Let’s change the topic and talk about what I really want to tell you about India. When you get to a place where there are children who do not know what his/her name is or where they come from and you look at a women without clothes outside a shopping mall, that is when reality hits you hard and you start to be grateful for things that you didn’t think were important. What struck me the most (besides the Taj Mahal) is the devotion of people to their religion. During the time I was in Varanasi (the holy city in India) I asked the tour guide: “How can you believe in something you can’t see?” and he said: “It is not about seeing, it is a matter of choosing to believe in something, that way you’ll have something to hold on to.” And that’s where I started to realise what I was doing wrong with myself. It is incredible how a simple sentence can change your perspective of life.
There is no favourite place but favourite moments. It is difficult to choose a moment, but if I have to choose one right now, it would be my first visit to Taj Mahal. It’s undeniably overwhelming. It is not most people imagine it to be: clean, peaceful and calm. It’s a total madness when you try to get in but when you see the Taj Mahal, everything that is around you doesn’t bother you anymore, it is impossible to believe that for the love of a woman such a thing was built. Apart from the Taj Mahal, you’ll see cultural diversity, different religions, beautiful customs and little girls with eye liner. It’s eye catching.

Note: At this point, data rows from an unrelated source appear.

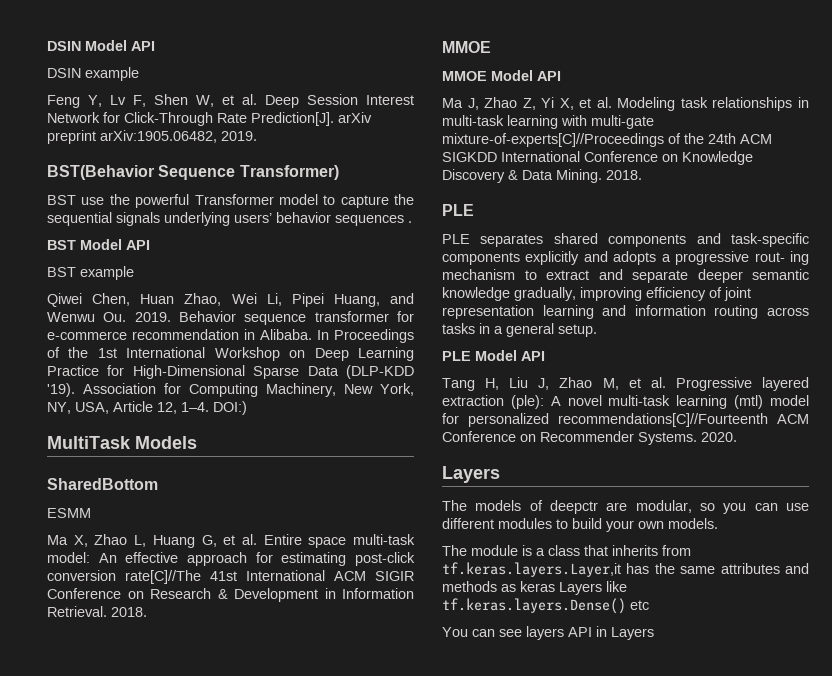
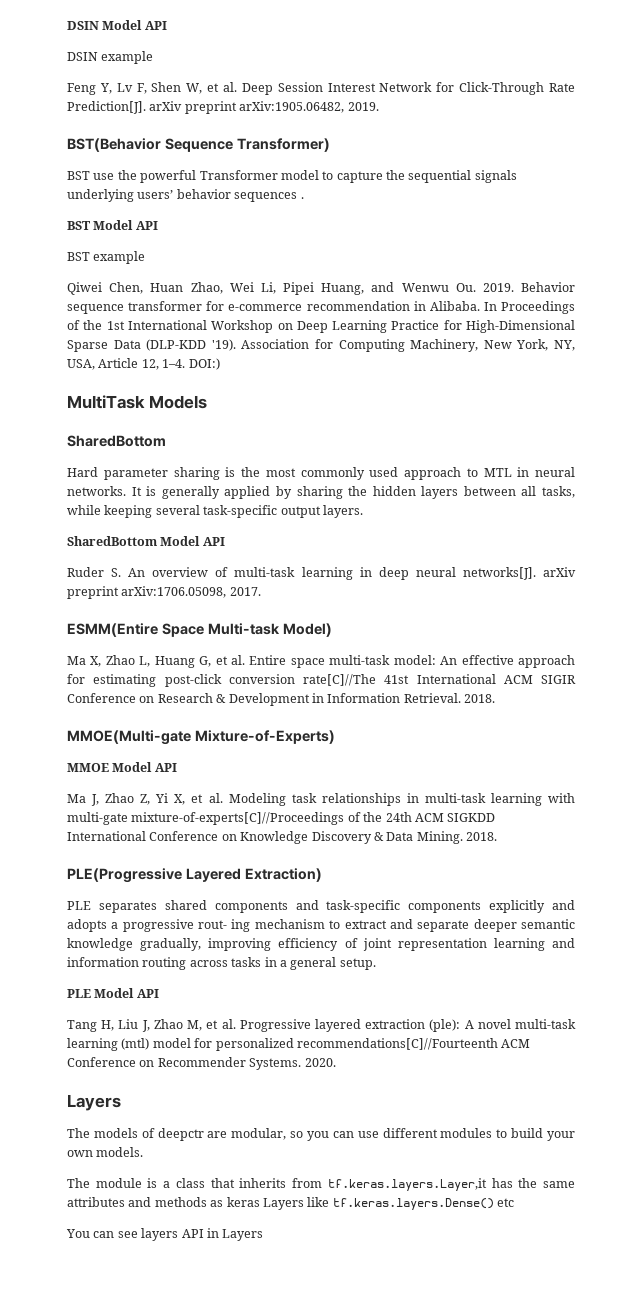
- ESMM
+ Hard parameter sharing is the most commonly used approach to MTL in neural networks. It is generally applied by sharing the hidden layers between all tasks, while keeping several task-specific output layers.
+ SharedBottom Model API
+ Ruder S. An overview of multi-task learning in deep neural networks[J]. arXiv preprint arXiv:1706.05098, 2017.
+ ESMM(Entire Space Multi-task Model)
  Ma X, Zhao L, Huang G, et al. Entire space multi-task model: An effective approach for estimating post-click conversion rate[C]//The 41st International ACM SIGIR Conference on Research & Development in Information Retrieval. 2018.
- MMOE
+ MMOE(Multi-gate Mixture-of-Experts)
  Ma J, Zhao Z, Yi X, et al. Modeling task relationships in multi-task learning with multi-gate mixture-of-experts[C]//Proceedings of the 24th ACM SIGKDD International Conference on Knowledge Discovery & Data Mining. 2018.
- PLE
+ PLE(Progressive Layered Extraction)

Delhi, Dharamshala, Varanasi, Rishikesh, Jaipur and Jodhpur, every city has something specific that makes them different. I can not describe at this time what it is but each of them is going to teach you something, it shows you something, it makes you feel something. The question is not “Why India?” the real question is “What is India?” and my answer for that question is: “India is the perfect, beautiful, colourful big ball of chaos.”